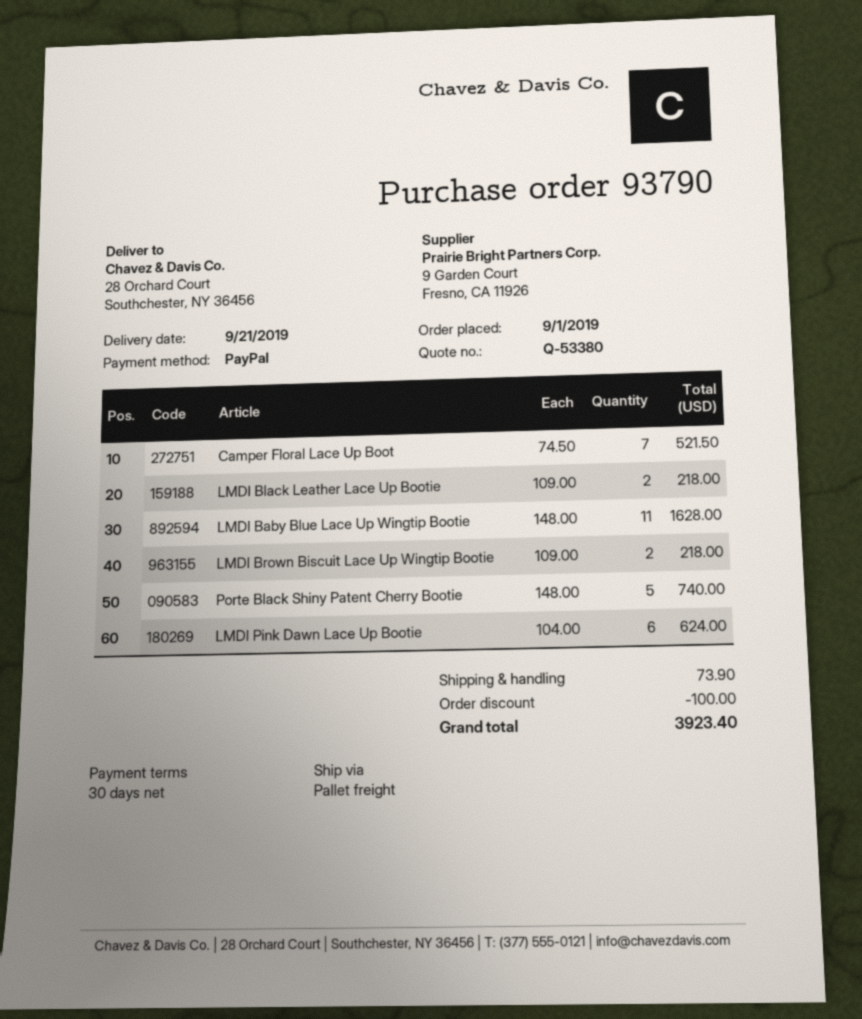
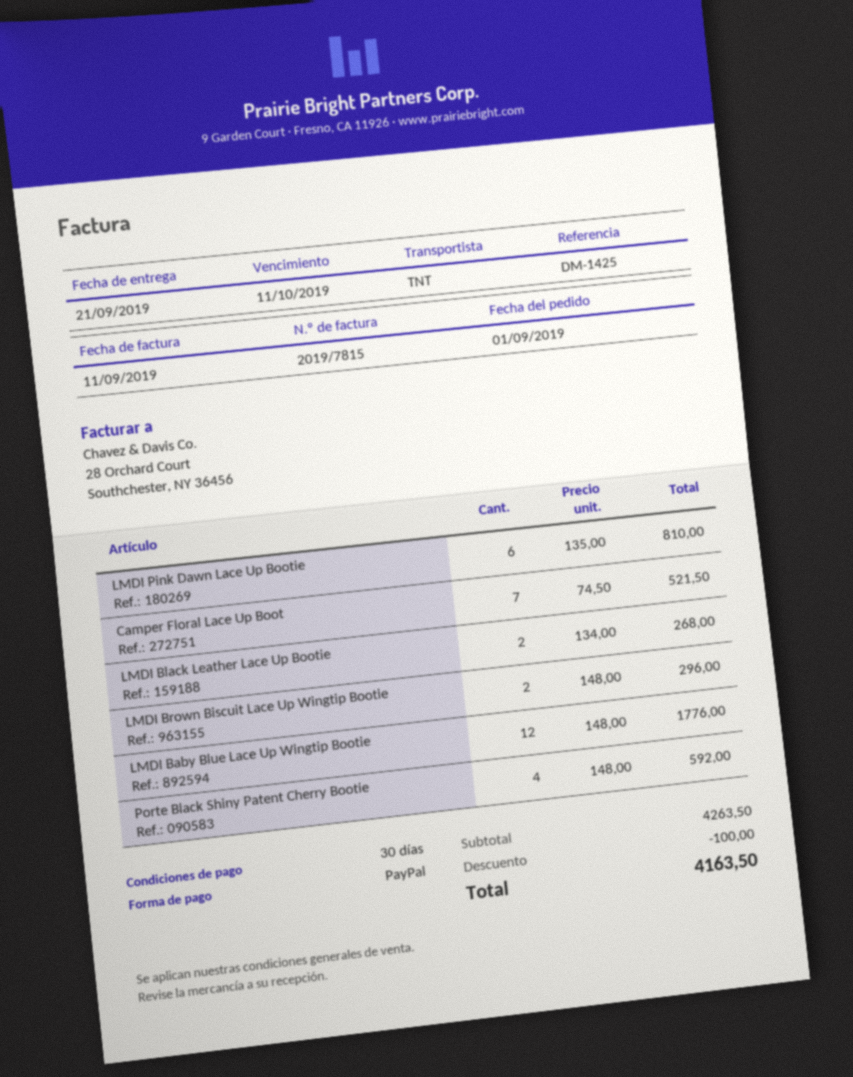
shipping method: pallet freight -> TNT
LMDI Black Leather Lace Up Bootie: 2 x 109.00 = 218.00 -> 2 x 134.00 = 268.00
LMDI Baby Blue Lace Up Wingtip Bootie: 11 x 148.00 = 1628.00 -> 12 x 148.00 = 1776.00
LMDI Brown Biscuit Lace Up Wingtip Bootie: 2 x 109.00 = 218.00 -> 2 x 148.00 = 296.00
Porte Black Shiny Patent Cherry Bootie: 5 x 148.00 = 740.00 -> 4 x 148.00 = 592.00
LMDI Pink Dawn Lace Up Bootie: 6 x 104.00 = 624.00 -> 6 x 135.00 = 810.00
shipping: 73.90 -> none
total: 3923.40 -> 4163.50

--

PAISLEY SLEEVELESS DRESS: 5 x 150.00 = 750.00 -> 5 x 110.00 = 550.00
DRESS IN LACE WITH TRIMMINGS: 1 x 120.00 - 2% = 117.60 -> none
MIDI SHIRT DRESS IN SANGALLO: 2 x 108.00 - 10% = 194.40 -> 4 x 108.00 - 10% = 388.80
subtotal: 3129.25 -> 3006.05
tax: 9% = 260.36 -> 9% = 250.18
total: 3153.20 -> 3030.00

**What needs to be done:** Word for word, restate the lines of the listing above starting at the line with "LMDI Brown Biscuit" and ending at the line with "total: 3923.40 -> 4163.50", and nothing outside them.

**Finished task:**
LMDI Brown Biscuit Lace Up Wingtip Bootie: 2 x 109.00 = 218.00 -> 2 x 148.00 = 296.00
Porte Black Shiny Patent Cherry Bootie: 5 x 148.00 = 740.00 -> 4 x 148.00 = 592.00
LMDI Pink Dawn Lace Up Bootie: 6 x 104.00 = 624.00 -> 6 x 135.00 = 810.00
shipping: 73.90 -> none
total: 3923.40 -> 4163.50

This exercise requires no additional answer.